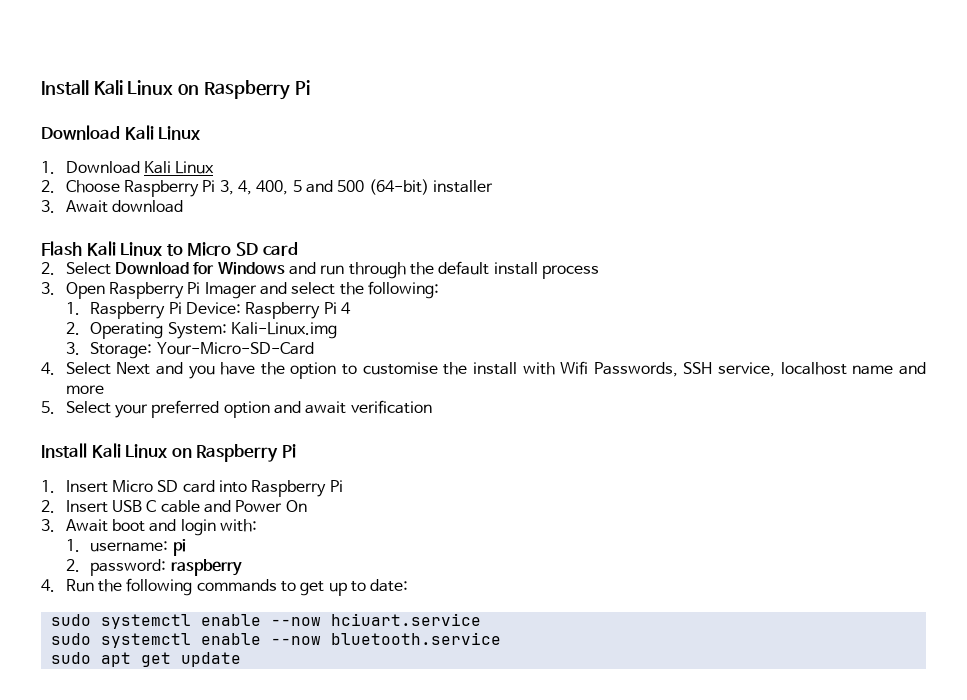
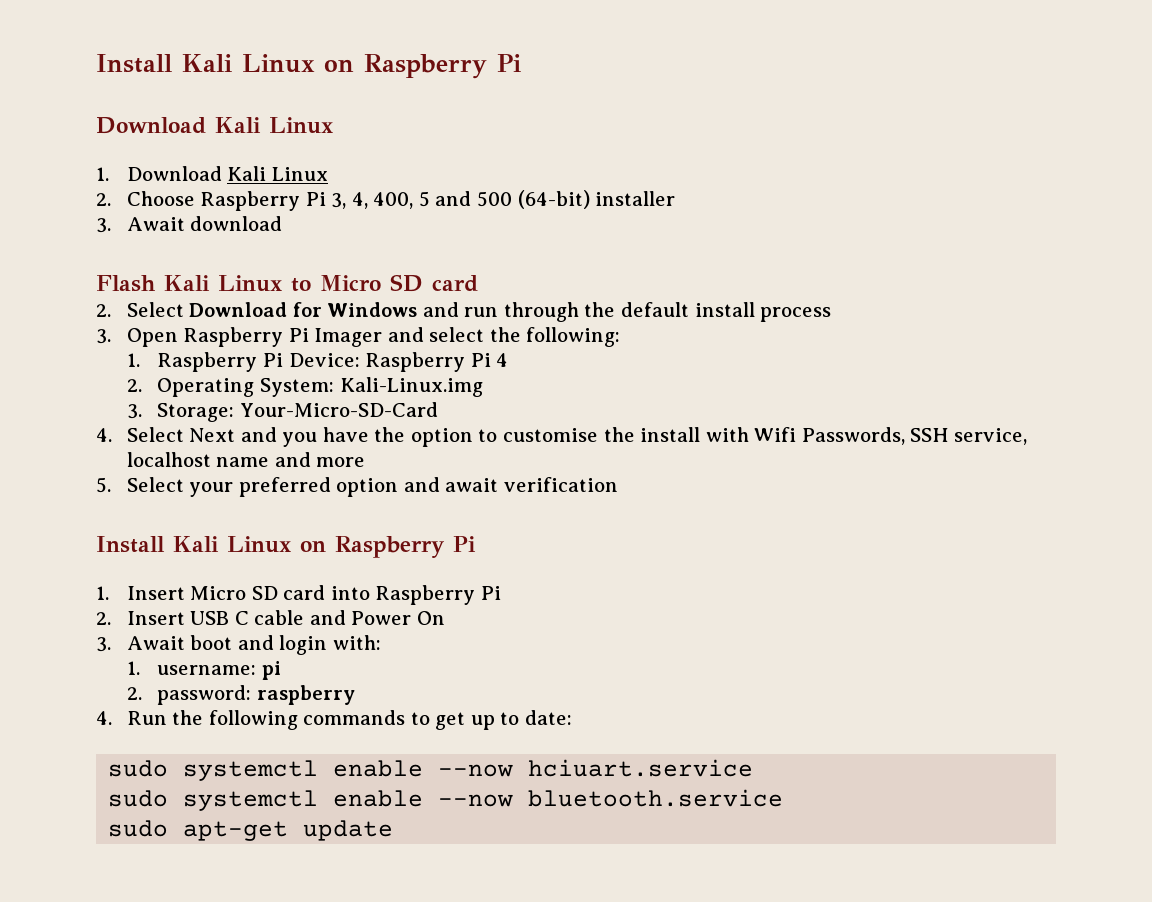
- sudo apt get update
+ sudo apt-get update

+ + + + + + +

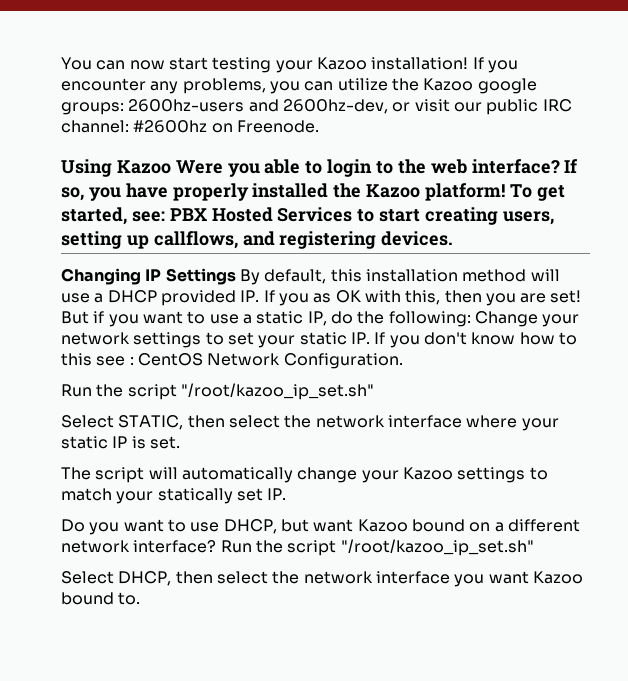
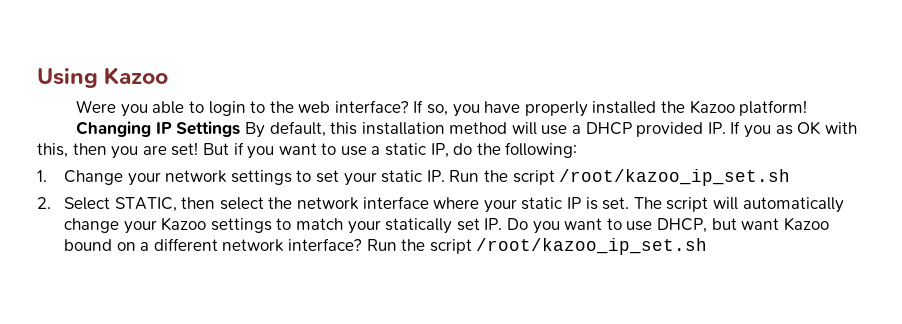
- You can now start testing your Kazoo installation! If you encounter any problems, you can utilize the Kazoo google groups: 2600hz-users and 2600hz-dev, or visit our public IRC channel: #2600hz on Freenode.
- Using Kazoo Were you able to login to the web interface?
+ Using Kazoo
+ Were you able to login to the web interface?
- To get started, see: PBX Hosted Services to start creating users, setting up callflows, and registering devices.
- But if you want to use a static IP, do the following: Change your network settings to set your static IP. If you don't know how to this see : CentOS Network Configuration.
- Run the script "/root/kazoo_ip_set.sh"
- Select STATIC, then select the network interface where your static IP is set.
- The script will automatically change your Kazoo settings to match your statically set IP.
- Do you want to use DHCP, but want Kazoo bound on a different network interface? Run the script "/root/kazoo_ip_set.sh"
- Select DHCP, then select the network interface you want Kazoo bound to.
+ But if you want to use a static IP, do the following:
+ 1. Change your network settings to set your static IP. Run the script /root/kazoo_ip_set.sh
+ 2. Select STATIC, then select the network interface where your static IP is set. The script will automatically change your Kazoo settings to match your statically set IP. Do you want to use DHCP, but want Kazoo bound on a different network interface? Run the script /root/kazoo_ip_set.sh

+ + + + + + +

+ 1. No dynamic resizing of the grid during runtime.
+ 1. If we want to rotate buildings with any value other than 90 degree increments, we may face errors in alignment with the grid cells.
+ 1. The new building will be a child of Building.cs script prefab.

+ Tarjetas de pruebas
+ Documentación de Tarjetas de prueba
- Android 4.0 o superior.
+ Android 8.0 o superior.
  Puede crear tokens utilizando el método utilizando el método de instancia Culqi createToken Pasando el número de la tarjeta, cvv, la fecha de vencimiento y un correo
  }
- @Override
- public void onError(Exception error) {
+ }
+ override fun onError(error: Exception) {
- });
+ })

+ + + + + + +

_TASK GOAL_
Once you have identified the lines above that contain "different", copy each of them.

_EXPECTED ANSWER_
- Do you want to use DHCP, but want Kazoo bound on a different network interface? Run the script "/root/kazoo_ip_set.sh"
+ 2. Select STATIC, then select the network interface where your static IP is set. The script will automatically change your Kazoo settings to match your statically set IP. Do you want to use DHCP, but want Kazoo bound on a different network interface? Run the script /root/kazoo_ip_set.sh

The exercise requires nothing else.